Als doelstellingen van het CPC noemt de NGKB: invorderingskosten niet verder laten oplopen en de samenwerking tussen gerechtsdeurwaarders en OCMW’s (als instellingen erkend voor schuldbemiddeling) vlotter laten verlopen.

SAM kan zich vinden in deze doelstellingen. Helaas is de voorgestelde oplossing te mooi om waar te zijn. We zien na diepgaandere analyse tal van bezwaren om als OCMW te participeren in het CPC.

 

Juridische bezwaren

Een juridische analyse brengt ons tot deze conclusies:

  1. Het CPC voldoet niet aan alle voorwaarden van de GDPR-regelgeving. Zo moet de instemming van de cliënt ‘vrij’ gegeven zijn. Voor bepaalde gevoelige informatie gelden ook bijkomende voorwaarden.
  2. Voor OCMW’s (en CAW’s) geldt er ook meer sectorspecifieke wetgeving over gegevensdeling met derden. In het CPC wordt die wetgeving niet gerespecteerd.
  3. Een OCMW moet als hulpverlenende instantie rekening houden met de regels voor het beroepsgeheim. in het kader van schuldbemiddeling is enkel gegevensdeling toegestaan met de rechtstreeks betrokken ‘tegenpartij’ (de schuldeiser en/of diens invorderaar). De NKGB hoort daar niet bij.

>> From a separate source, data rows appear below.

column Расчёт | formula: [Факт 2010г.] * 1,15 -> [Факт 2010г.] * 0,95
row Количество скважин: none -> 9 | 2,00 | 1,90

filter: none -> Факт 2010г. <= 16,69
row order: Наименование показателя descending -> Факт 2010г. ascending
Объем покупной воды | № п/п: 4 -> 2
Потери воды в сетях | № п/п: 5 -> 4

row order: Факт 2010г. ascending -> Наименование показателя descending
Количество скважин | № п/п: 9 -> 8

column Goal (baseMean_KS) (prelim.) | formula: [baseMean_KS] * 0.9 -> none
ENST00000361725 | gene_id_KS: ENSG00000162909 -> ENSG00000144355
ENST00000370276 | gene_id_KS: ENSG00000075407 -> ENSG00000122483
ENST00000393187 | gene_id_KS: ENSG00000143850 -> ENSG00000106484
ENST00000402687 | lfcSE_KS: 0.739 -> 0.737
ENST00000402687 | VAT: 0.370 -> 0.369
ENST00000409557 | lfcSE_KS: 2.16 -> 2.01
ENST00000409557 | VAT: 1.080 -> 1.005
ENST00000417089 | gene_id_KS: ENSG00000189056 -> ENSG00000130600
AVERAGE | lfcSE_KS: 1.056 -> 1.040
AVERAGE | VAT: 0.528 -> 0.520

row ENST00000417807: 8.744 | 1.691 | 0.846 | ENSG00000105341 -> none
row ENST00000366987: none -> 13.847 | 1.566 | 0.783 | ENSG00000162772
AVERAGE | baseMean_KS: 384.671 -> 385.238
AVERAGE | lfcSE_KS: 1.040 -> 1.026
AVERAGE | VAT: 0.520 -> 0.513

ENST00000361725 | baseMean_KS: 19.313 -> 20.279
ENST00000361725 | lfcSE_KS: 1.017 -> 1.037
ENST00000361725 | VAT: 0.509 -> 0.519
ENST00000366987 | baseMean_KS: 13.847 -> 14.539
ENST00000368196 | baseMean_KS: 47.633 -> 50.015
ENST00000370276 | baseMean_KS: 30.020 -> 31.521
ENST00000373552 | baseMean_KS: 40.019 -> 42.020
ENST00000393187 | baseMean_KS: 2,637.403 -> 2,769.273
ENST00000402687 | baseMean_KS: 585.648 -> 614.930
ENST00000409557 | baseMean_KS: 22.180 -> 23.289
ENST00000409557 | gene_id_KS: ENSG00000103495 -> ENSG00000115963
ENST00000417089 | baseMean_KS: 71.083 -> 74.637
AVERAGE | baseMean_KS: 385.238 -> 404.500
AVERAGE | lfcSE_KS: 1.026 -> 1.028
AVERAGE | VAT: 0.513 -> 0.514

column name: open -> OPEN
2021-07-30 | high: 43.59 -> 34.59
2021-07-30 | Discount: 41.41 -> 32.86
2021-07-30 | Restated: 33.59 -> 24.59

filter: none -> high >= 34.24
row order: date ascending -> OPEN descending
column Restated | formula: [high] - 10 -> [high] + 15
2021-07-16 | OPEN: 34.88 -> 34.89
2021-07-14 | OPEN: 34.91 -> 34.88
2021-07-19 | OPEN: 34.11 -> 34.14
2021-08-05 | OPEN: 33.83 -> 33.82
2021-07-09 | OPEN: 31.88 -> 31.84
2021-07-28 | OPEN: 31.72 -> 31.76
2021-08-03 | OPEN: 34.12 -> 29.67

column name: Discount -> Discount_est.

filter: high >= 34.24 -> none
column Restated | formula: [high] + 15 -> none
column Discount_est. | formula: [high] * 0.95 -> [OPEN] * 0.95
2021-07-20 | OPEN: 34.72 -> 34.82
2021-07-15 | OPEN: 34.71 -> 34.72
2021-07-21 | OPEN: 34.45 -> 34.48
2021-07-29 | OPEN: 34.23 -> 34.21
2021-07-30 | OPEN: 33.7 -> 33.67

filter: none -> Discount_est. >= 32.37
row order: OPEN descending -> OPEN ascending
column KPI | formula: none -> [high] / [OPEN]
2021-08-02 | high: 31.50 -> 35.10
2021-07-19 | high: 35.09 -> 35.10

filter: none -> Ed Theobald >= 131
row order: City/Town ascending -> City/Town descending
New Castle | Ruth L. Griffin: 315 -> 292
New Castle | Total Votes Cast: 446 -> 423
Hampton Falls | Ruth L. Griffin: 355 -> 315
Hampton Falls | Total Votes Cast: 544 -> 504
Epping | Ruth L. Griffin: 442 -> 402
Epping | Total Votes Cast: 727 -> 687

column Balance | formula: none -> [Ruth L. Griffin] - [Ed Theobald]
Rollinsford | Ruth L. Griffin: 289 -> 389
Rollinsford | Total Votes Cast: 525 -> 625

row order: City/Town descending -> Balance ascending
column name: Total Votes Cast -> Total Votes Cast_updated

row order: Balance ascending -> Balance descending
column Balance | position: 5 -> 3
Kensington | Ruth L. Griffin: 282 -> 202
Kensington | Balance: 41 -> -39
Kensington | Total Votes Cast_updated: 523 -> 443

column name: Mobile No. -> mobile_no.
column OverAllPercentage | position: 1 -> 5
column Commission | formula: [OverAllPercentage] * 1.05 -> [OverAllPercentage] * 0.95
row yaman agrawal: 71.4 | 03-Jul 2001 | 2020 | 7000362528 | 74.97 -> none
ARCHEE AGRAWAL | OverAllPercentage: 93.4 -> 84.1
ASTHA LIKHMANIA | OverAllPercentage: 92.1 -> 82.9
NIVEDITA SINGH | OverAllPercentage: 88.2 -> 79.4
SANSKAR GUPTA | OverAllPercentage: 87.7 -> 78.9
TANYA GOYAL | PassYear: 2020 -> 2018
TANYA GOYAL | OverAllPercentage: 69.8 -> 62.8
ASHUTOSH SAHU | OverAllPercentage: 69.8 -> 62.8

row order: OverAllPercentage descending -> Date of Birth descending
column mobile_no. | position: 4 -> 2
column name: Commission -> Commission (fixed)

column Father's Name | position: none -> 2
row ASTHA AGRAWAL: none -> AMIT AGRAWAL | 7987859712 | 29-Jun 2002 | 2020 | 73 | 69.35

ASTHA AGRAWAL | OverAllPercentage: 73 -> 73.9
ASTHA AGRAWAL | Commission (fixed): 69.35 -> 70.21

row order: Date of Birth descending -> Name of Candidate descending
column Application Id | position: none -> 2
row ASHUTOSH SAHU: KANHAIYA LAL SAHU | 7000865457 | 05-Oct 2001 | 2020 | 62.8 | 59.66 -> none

Er doet zich ook een probleem voor met het grondwettelijk gewaarborgde gelijkheidsbeginsel. Het CPC reserveert de genoemde voordelen voor cliënten van OCMW’s die een protocol ondertekenen over het gebruik van het CPC, en voor hun cliënten die instemmen met hun registratie in het platform. Wat dan met cliënten van OCMW’s die niet participeren in het CPC, of cliënten die hun toestemming niet willen geven?

 

Uitgangspunten weerlegd

Nog meer problematische vaststellingen volgen uit een meer feitelijke analyse van de werking van het CPC en het OCMW:

  • Een uitgangspunt van de NKGB is dat OCMW’s er moeilijk in slagen tijdig alle schulden van een cliënt in kaart te brengen. Dat stemt niet overeen met de realiteit.
    OCMW’s hebben ook geen CPC nodig om een schuldbemiddelingsdossier met zicht op alle schulden te beheren.
    Meer nog, het gebruik van het CPC zou dubbel werk opleveren voor de OCMW’s
  • Het CPC biedt helemaal geen zicht op alle schulden van een cliënt. Om verschillende redenen: niet alle schulden worden ingevorderd door gerechtsdeurwaarders, niet alle gerechtsdeurwaarders werken mee aan het CPC; en een schuldeiser behoudt een keuzerecht om al dan niet te werken via het CPC.
  • De opdrachtgevende schuldeiser kan er à la tête du client voor kiezen om ‘toch’ niet via het CPC te werken. Dat maakt dat de ‘voordelen’ eigenlijk niet gegarandeerd zijn voor een cliënt die instemde met zijn registratie in het CPC.

 

SAM schreef eerder al een standpunt naar aanleiding van de lancering van het Modero ONE-model in Vlaanderen. Het CPC is een opschaling van dit model, met het verschil dat nu de NKGB dit platform beheert en niet één specifiek gerechtsdeurwaarderskantoor.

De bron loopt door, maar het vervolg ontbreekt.